Politics & Government

NASA chief reprimanded in ethics probe

WASHINGTON — NASA Administrator Charles Bolden violated ethics standards by contacting Marathon Oil about a biofuel project while he owned as much as $1 million in the energy company's stock, a recent internal probe found.

The former astronaut admitted his April 10 call to a Marathon executive was "inappropriate," removed himself from the alternative fuel research and "received supplemental training regarding his ethical responsibilities" as a result of the probe by NASA Inspector General Paul Martin.

Bolden was on Marathon's board of directors for six years before the Senate confirmed him July 15, 2009, as the 15th head of the National Aeronautics and Space Administration.

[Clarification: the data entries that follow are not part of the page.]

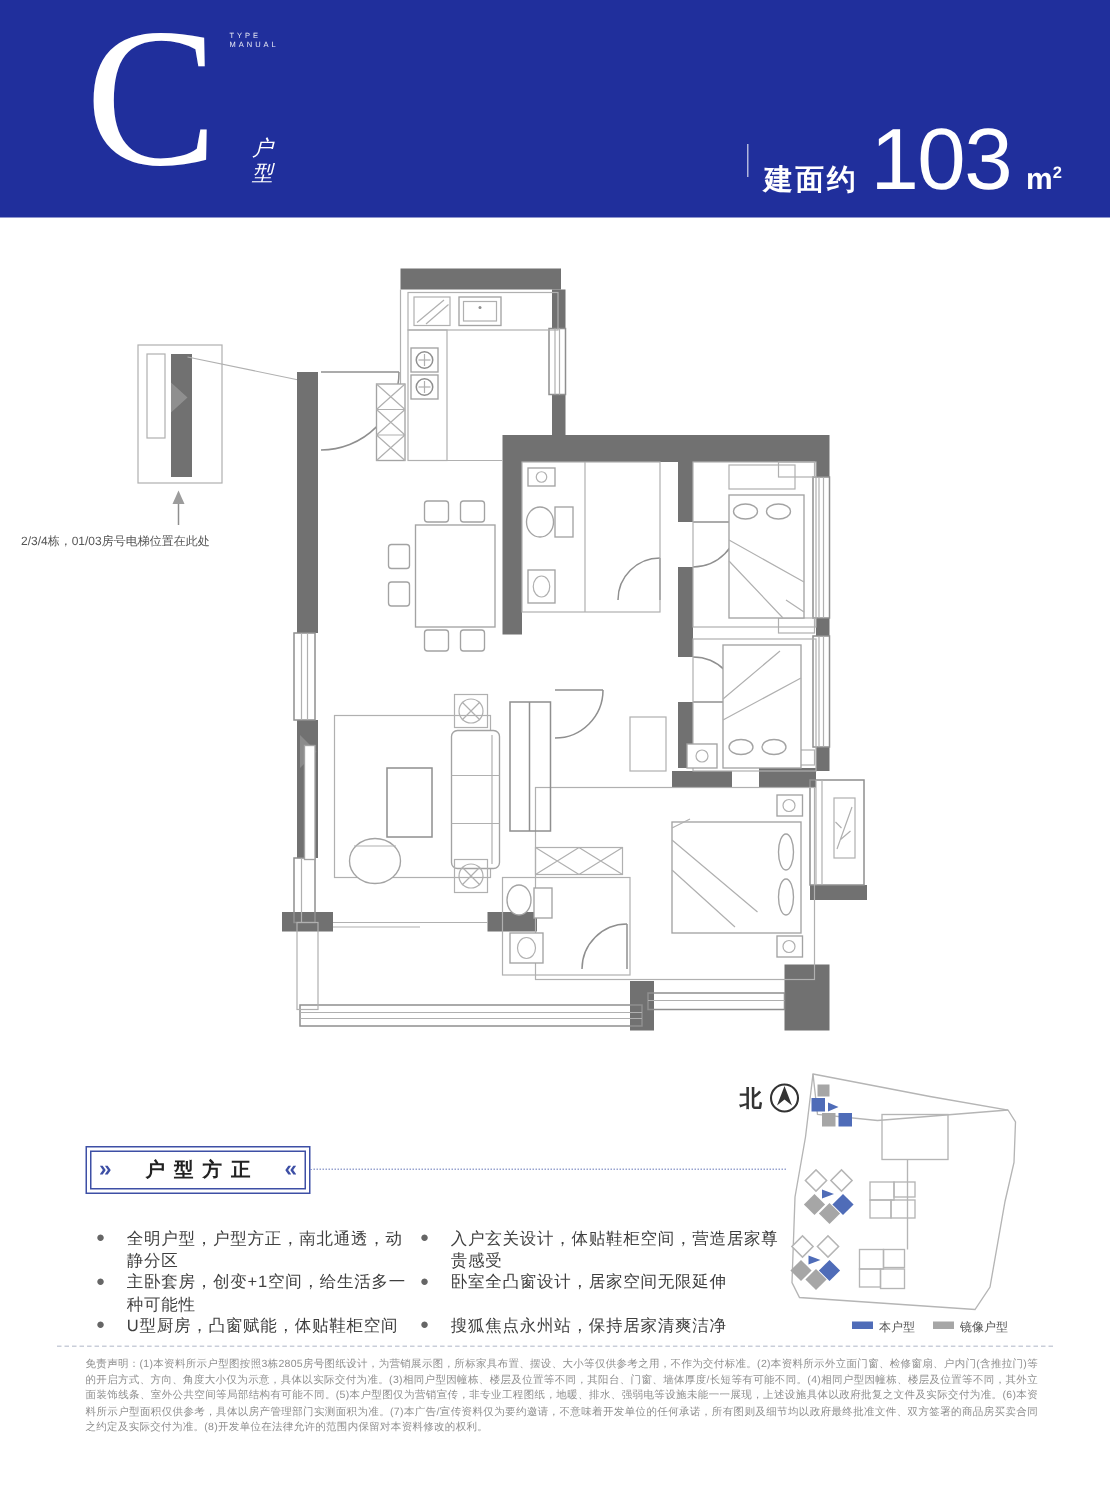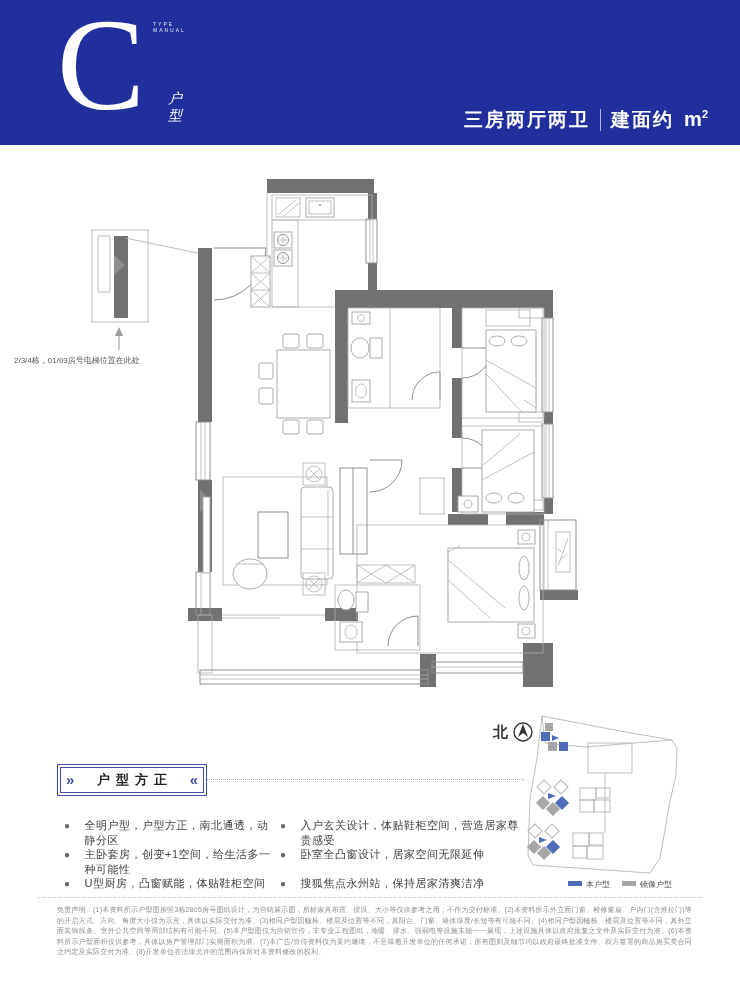--- a/index.html
+++ b/index.html
@@ -68,23 +68,23 @@
 
 
   <div class="hdr">
     <div class="hdr-c">C</div>
     <div class="hdr-small">
       <div>TYPE</div>
       <div>MANUAL</div>
     </div>
     <div class="hdr-suffix">户型</div>
     <div class="hdr-right">
-      <span class="hdr-layout">三房两厅两卫</span>
       <span class="hdr-div"></span>
       <span class="hdr-prefix">建面约</span>
+      <span class="hdr-area">103</span>
       <span class="hdr-unit"><span>m</span><sup>2</sup></span>
     </div>
   </div>
 
   <svg class="plan" width="740" height="555" viewBox="0 0 740 555">
     <defs>
       <pattern id="h1" width="5" height="5" patternTransform="rotate(45)" patternUnits="userSpaceOnUse">
         <line x1="0" y1="0" x2="0" y2="5" stroke="#8f8f8f" stroke-width="1"></line>
       </pattern>
       <pattern id="shelf" width="6" height="4" patternUnits="userSpaceOnUse">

The inspector general's investigation focused on Bolden's April 30 phone conversation with Linda Capuano, Marathon's vice president for emerging technology.

Bolden told investigators that he contacted Capuano to discuss the technical feasibility of deriving fuel from algae, which NASA was considering funding under a joint project with the Navy.

Bolden and Capuano discussed the project, called the Offshore Membrane Enclosure for Growing Algae, or OMEGA, for 10 to 15 minutes, they told investigators.

Capuano expressed skepticism about the viability of deriving large amounts of fuel from algae, according to the report.

That conversation violated the ethics pledge that Bolden had signed after the Senate confirmed him as NASA head, the inspector general found.

After interviewing 15 senior NASA officials and scientists, and consulting with the FBI, the Justice Department and the Office of Government Ethics, Martin concluded that Bolden had not broken any federal law or violated conflict-of-interest regulations.

The space agency's top internal investigator said he'd found no actual conflict of interest in Bolden's behavior, but he criticized the administrator for creating the appearance of possible conflict.

"Bolden's action predictably led to concerns both inside and outside NASA about whether his actions relating to OMEGA had been improperly influenced by a large oil company in which he held a substantial amount of stock," the report said.

As part of his inaugural address pledge to open "a new era of responsibility" in Washington, Obama issued an executive order Jan. 21, 2009, his first full day in office, requiring all of his appointees to sign a new ethics pledge.